Na krytykę Yungblud odpowiedział w podcaście Jacka Osbourne’a, syna Ozzy’ego. Jack rozpoczął rozmowę emocjonalnym wyznaniem:
Byłeś w to o wiele bardziej zaangażowany… Ci ludzie nic kurwa nie wiedzieli, nie znają historii, którą my znamy. Pomyślałem: „Pieprzyć to”. Dom znaczył coś dla mojego ojca, a mój ojciec znaczył coś dla Doma. Napisałem ci w dniu koncertu: „Zrób rozpierdol”.
Yungblud przyznał:
Najdziwniejsze w tym wszystkim było to, że jedyne, co chciałem zrobić, to dać z siebie wszystko dla twojego starego, bo dał mi taki dar.
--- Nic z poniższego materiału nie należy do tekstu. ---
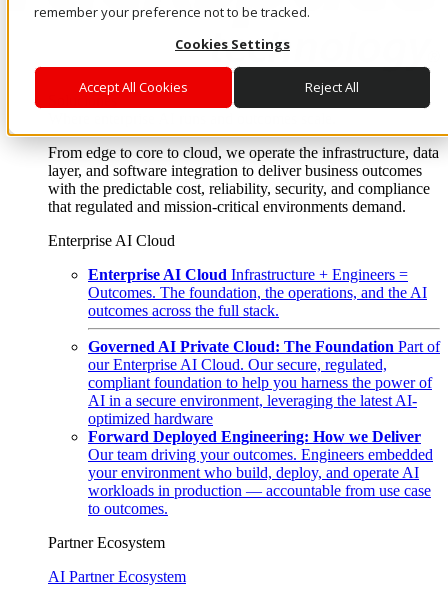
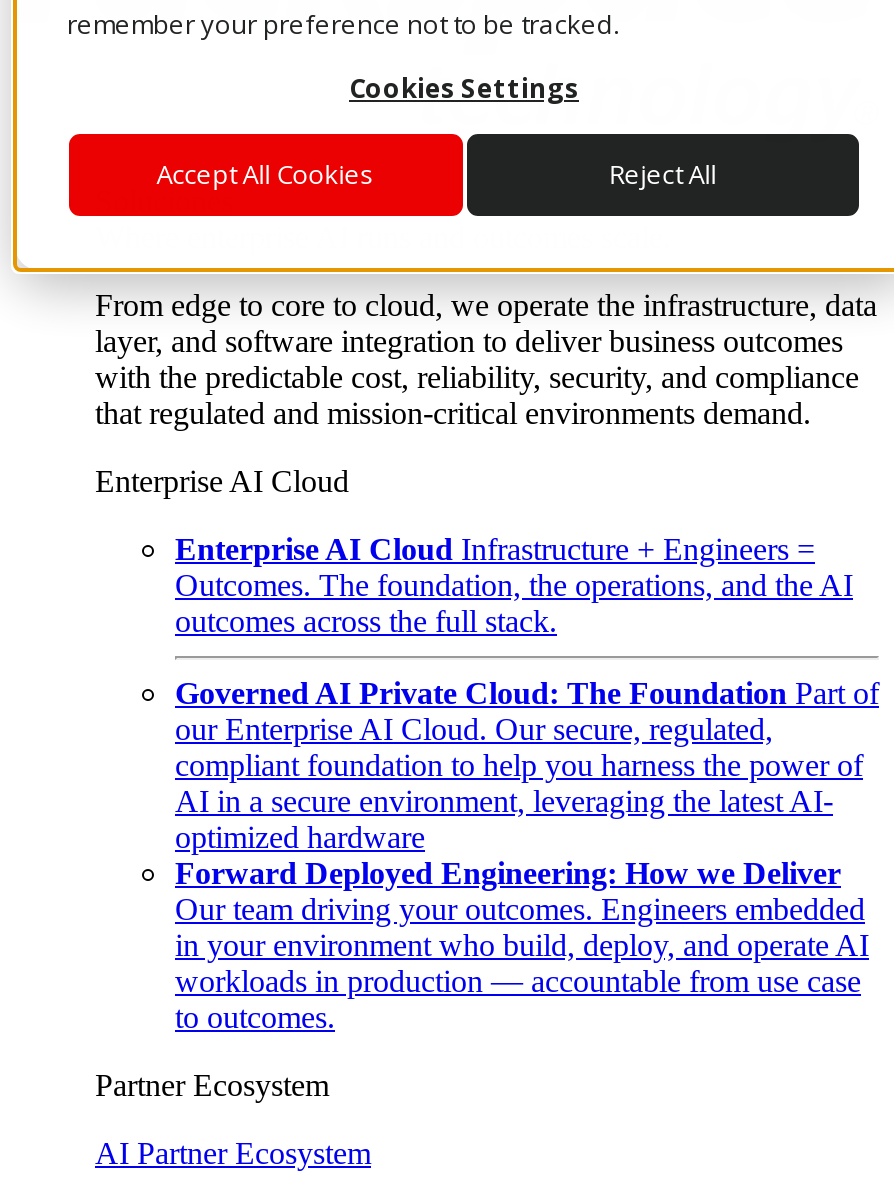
- your environment who build, deploy, and operate AI
+ in your environment who build, deploy, and operate AI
Wspomniał też o złotym krzyżu, który Osbourne wręczył mu przed ostatnim koncertem Black Sabbath:
Kiedy ludzie próbują intelektualizować coś takiego jak sześciu muzyków na scenie, którzy mówią sobie: „kocham cię, stary”, to jest tylko zgorzkniałe i zazdrosne. Robią dokładnie to, o co nas oskarżają – próbują wepchnąć się do rozmowy, żeby zdobyć trochę uwagi, kosztem naszego hołdu dla jednego z największych rockmanów w historii. A potem mówią o autentyczności i tym podobnych rzeczach.
Muzyk wyznał, że inspirował się charakterystycznym scenicznym stylem Osbourne’a:
Kochałem go i chciałem oddać to, jak występował – te jego szeroko otwarte oczy, śmiech, gesty dłońmi. Bo co innego mieliśmy zrobić?
Dodał też, że w noc przed występem wysłał Osbourne’owi wiadomość:
Obiecałem, że dam z siebie wszystko. Nie mogłem spać, bo czułem presję. W tak komercyjnym, cukierkowym show nie chciałem, żeby to wypadło sztucznie. A my upieraliśmy się, żeby wszystko było grane na żywo. Szczerze, chyba byliśmy jedynymi, którzy naprawdę grali live. Bez złośliwości.
W rozmowie z Jackiem stwierdził również, że krytycy jego występu „nie są prawdziwymi rockmanami”:
Każdy większy od ciebie lub bardziej dojrzały emocjonalnie nigdy cię nie poniży. Twój ojciec by tego nie zrobił, James Hetfield by tego nie zrobił, Kerry King by tego nie zrobił. Oni nie muszą. Dla nich to po prostu: „było zajebiste”. Ludzie zapominają, że to publiczność decyduje o tym, co jest rock’n’rollem. A publiczność to pokochała. Pokazaliśmy twarz twojego ojca kolejnym stu milionom ludzi tamtej nocy i podtrzymaliśmy jego dziedzictwo.
Jack Osbourne dodał na koniec, że jednym z najzabawniejszych momentów była reakcja Ariany Grande na występ.
Po występie na VMAs Yungblud nagrał wspólny singiel z Aerosmith zatytułowany „My Only Angel”.